Overview
The Control service is InferaDB’s control plane. It exposes a REST API at /v1/ for managing organizations, vaults, users, clients, tokens, and audit logs. It issues the credentials clients use to authenticate with the Engine.
API Endpoints
Authentication
| Method |
Endpoint |
Description |
| POST |
/v1/auth/register |
Create a new user account |
| POST |
/v1/auth/login |
Authenticate and receive tokens |
| POST |
/v1/auth/logout |
Invalidate the current session |
| POST |
/v1/auth/verify-email |
Confirm email address |
| POST |
/v1/auth/password-reset |
Initiate password reset flow |
| POST |
/v1/auth/device |
PKCE-based CLI authentication |
Users
| Method |
Endpoint |
Description |
| GET |
/v1/users/me |
Get current user profile |
| PATCH |
/v1/users/me |
Update profile |
| GET |
/v1/users/me/emails |
List email addresses |
| POST |
/v1/users/me/emails |
Add email address |
| DELETE |
/v1/users/me/emails/:id |
Remove email address |
Organizations
| Method |
Endpoint |
Description |
| POST |
/v1/organizations |
Create organization |
| GET |
/v1/organizations/:id |
Get organization details |
| PATCH |
/v1/organizations/:id |
Update organization |
| DELETE |
/v1/organizations/:id |
Delete organization |
| POST |
/v1/organizations/:id/transfer |
Transfer ownership |
| POST |
/v1/organizations/:id/suspend |
Suspend organization |
| POST |
/v1/organizations/:id/resume |
Resume suspended organization |
| GET |
/v1/organizations/:id/members |
List members |
| POST |
/v1/organizations/:id/invitations |
Send invitation |
Vaults
| Method |
Endpoint |
Description |
| POST |
/v1/vaults |
Create vault |
| GET |
/v1/vaults/:id |
Get vault details |
| PATCH |
/v1/vaults/:id |
Update vault |
| DELETE |
/v1/vaults/:id |
Delete vault |
| GET |
/v1/vaults/:id/user-grants |
List user grants |
| POST |
/v1/vaults/:id/user-grants |
Create user grant |
| GET |
/v1/vaults/:id/team-grants |
List team grants |
| POST |
/v1/vaults/:id/team-grants |
Create team grant |
Clients
| Method |
Endpoint |
Description |
| POST |
/v1/clients |
Create API client |
| GET |
/v1/clients/:id |
Get client details |
| PATCH |
/v1/clients/:id |
Update client |
| DELETE |
/v1/clients/:id |
Delete client |
| POST |
/v1/clients/:id/deactivate |
Deactivate client |
| POST |
/v1/clients/:id/certificates |
Upload Ed25519 certificate |
Tokens
| Method |
Endpoint |
Description |
| POST |
/v1/tokens |
Issue vault-scoped JWT |
| POST |
/v1/tokens/refresh |
Refresh with rotation |
| POST |
/v1/tokens/assert |
Client assertion (RFC 7523) |
Other
| Resource |
Endpoints |
| Teams |
CRUD at /v1/teams |
| Audit Logs |
Query at /v1/audit-logs |
| Sessions |
Manage at /v1/sessions |
Authentication Architecture
Two-Token Design
Two-token architecture:
- Session tokens — 256-bit random tokens for browser and CLI sessions. Stored in the OS keychain for CLI.

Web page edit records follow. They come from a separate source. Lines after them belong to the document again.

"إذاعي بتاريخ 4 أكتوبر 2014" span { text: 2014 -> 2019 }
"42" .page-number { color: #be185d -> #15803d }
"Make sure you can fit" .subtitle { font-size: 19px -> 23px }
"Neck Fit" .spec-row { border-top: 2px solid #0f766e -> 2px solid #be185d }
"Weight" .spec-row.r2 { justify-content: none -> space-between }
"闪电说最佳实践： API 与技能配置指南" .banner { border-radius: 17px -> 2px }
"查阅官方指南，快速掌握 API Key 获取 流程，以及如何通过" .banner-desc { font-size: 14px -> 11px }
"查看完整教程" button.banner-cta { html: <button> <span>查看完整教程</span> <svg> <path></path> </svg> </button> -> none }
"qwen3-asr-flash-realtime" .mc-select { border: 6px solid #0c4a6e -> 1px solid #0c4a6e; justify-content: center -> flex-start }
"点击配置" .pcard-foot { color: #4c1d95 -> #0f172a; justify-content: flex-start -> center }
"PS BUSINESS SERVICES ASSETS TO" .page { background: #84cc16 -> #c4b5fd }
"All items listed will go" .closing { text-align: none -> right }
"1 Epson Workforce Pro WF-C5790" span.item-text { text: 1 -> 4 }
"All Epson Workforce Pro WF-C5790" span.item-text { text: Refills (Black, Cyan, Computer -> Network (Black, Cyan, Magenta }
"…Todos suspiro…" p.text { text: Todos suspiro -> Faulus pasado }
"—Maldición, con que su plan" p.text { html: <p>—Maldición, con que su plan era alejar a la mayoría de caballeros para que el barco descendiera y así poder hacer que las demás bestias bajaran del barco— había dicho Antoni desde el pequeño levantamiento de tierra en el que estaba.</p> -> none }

- Vault-scoped JWTs — Ed25519-signed, vault-scoped. Used by API clients to authenticate with the Engine.
Refresh Token Rotation
On refresh, the old token is immediately invalidated. Replay of a used refresh token revokes the entire token family, detecting theft.
Password Hashing
Argon2id password hashing:
| Parameter |
Value |
| Memory |
64 MB |
| Iterations |
3 |
| Parallelism |
Default |
Entity IDs
All entities use Snowflake IDs — 64-bit integers encoding timestamp, machine ID, and sequence. Globally unique and roughly time-ordered.
Organization Tiers
| Tier |
Vault Limit |
| DEV |
5 |
| PRO |
50 |
| Enterprise |
Unlimited |
Rate Limits
| Operation |
Limit |
| Login |
100 / hour |
| Registration |
5 / day |
Per-IP rate limits to prevent brute-force attacks.